• Exercise material:
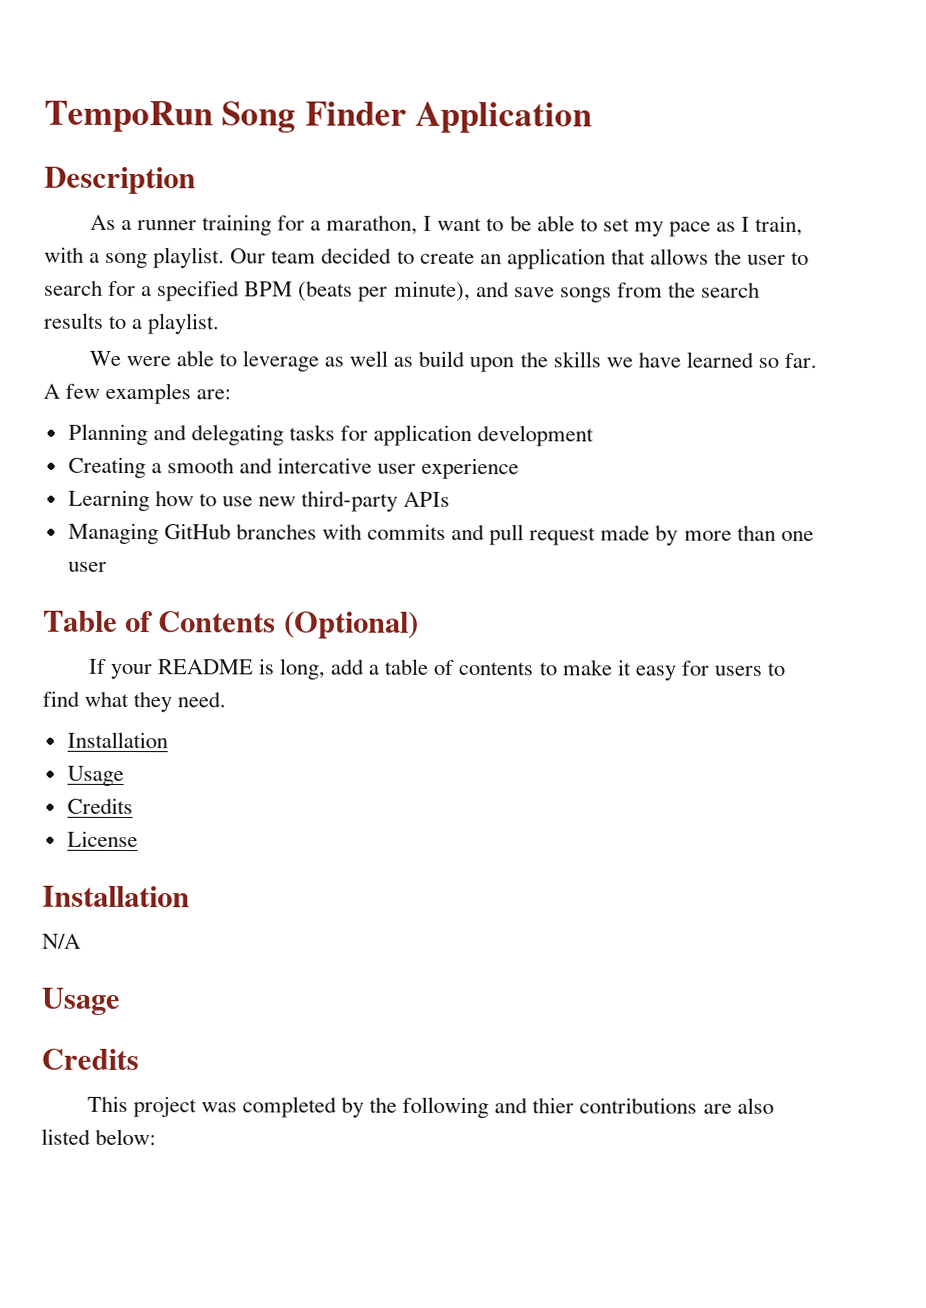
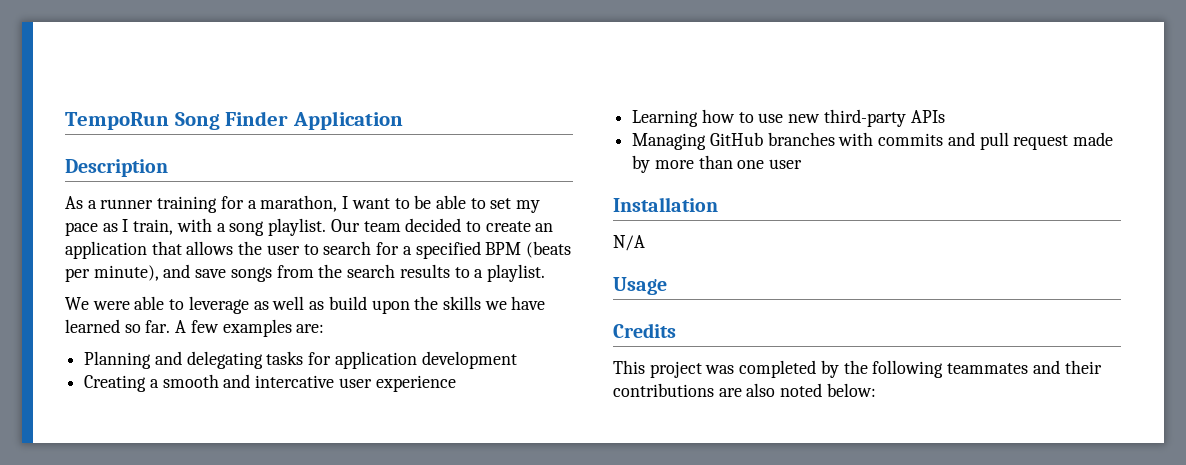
[43,610,419,639] [87,658,785,681] [42,690,227,713] [66,731,168,749] [66,765,124,786] [66,797,133,815] [66,830,138,848] // Table of Contents (Optional) // If your README is long, add a table of contents to make it easy for users to find what they need. // Installation // Usage // Credits // License -> (803, 164) none
[494,1097,575,1114] and thier -> [947,360,1102,374] teammates and their
[41,1128,91,1145] listed -> [780,383,823,397] noted

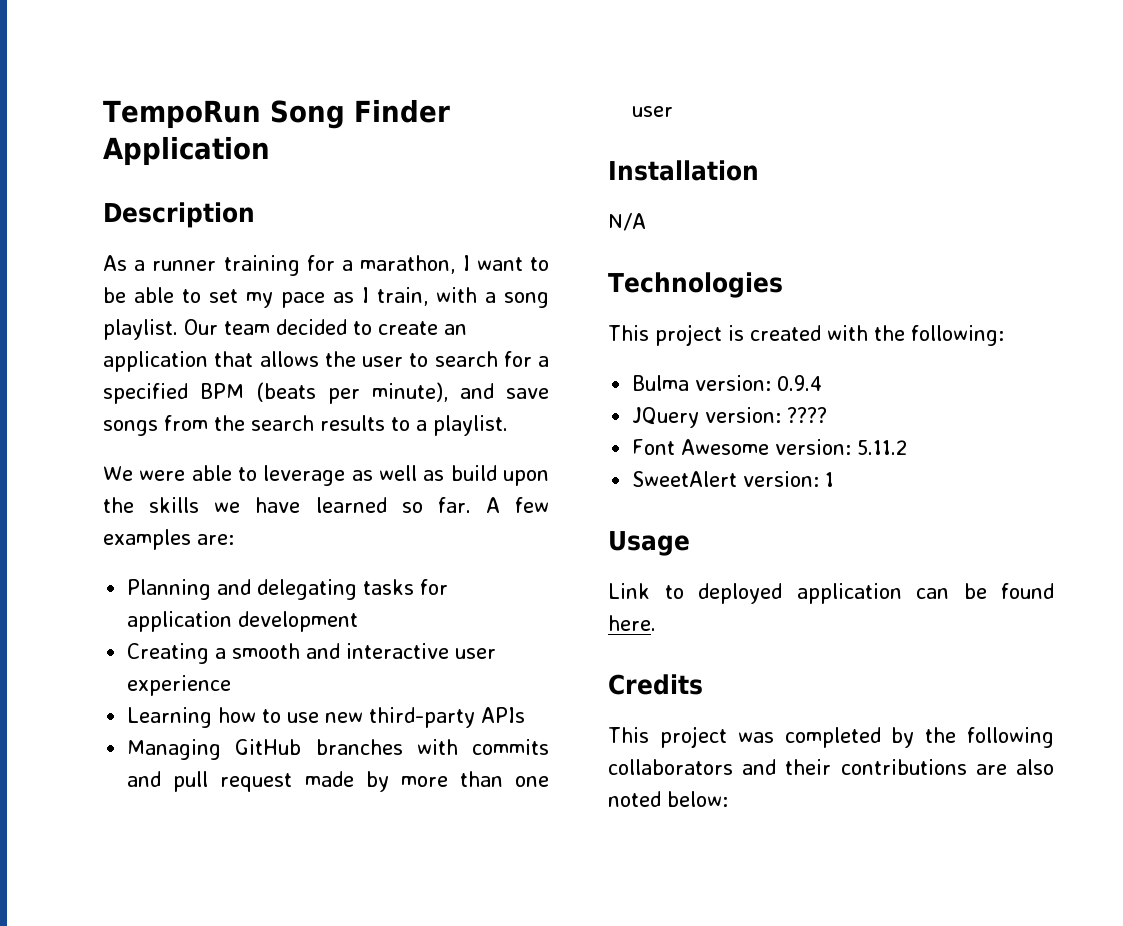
[255,375,335,388] intercative -> [346,643,450,659] interactive
[613,277,667,295] Usage -> [608,272,783,298] [608,324,1004,346] [632,375,823,391] [632,407,828,428] [632,439,908,455] [632,471,835,487] [608,531,690,556] [608,583,1054,604] [608,615,656,631] Technologies // This project is created with the following: // Bulma version: 0.9.4 // JQuery version: ???? // Font Awesome version: 5.11.2 // SweetAlert version: 1 // Usage // Link to deployed application can be found here.
[947,363,1029,374] teammates -> [608,759,733,775] collaborators

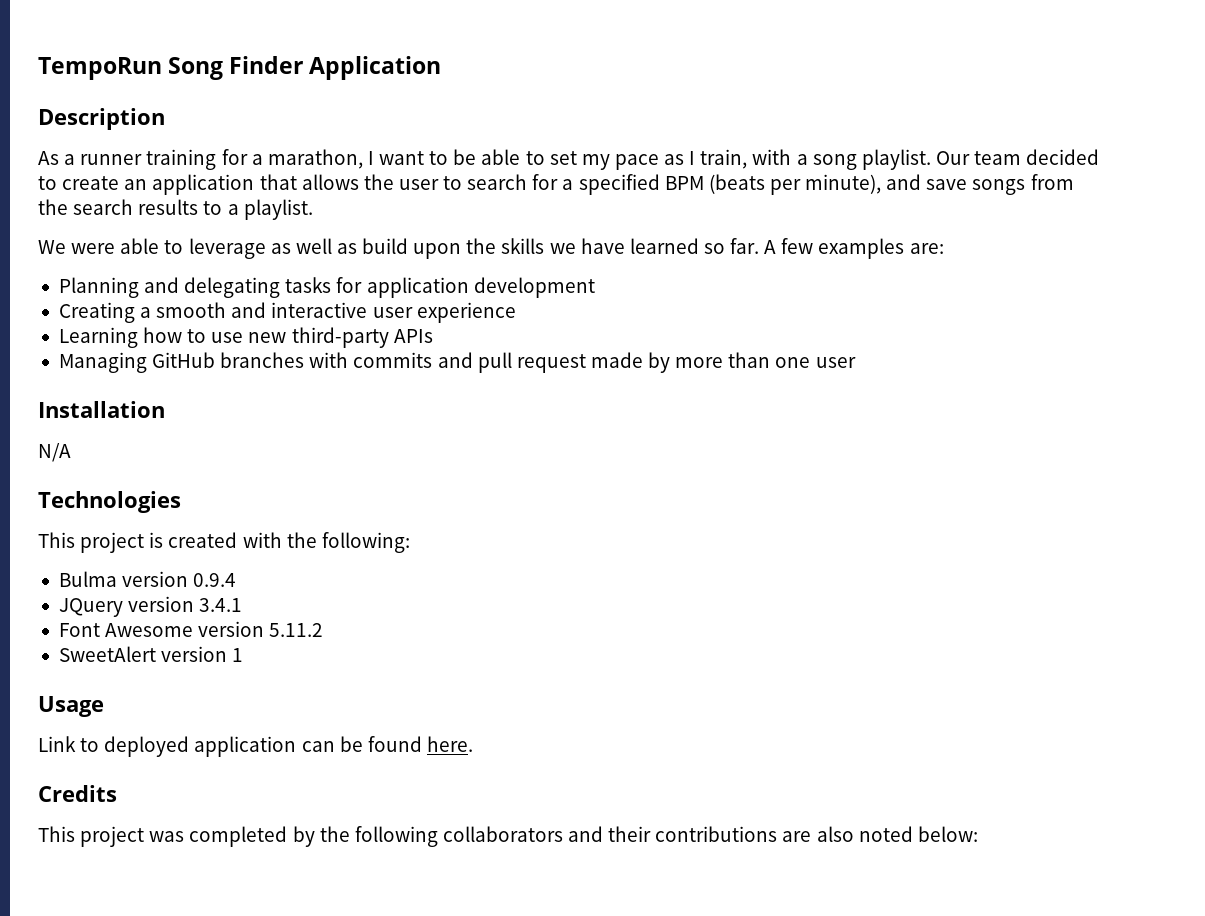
[695,375,772,391] version: -> [122,571,189,587] version
[705,407,828,423] version: ???? -> [128,596,243,612] version 3.4.1
[775,439,852,455] version: -> [198,621,265,637] version
[743,471,820,487] version: -> [161,646,228,662] version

• Your instructions:
Copy every line in the listing above where the string "Usage" turns up.

• Solution:
[43,610,419,639] [87,658,785,681] [42,690,227,713] [66,731,168,749] [66,765,124,786] [66,797,133,815] [66,830,138,848] // Table of Contents (Optional) // If your README is long, add a table of contents to make it easy for users to find what they need. // Installation // Usage // Credits // License -> (803, 164) none
[613,277,667,295] Usage -> [608,272,783,298] [608,324,1004,346] [632,375,823,391] [632,407,828,428] [632,439,908,455] [632,471,835,487] [608,531,690,556] [608,583,1054,604] [608,615,656,631] Technologies // This project is created with the following: // Bulma version: 0.9.4 // JQuery version: ???? // Font Awesome version: 5.11.2 // SweetAlert version: 1 // Usage // Link to deployed application can be found here.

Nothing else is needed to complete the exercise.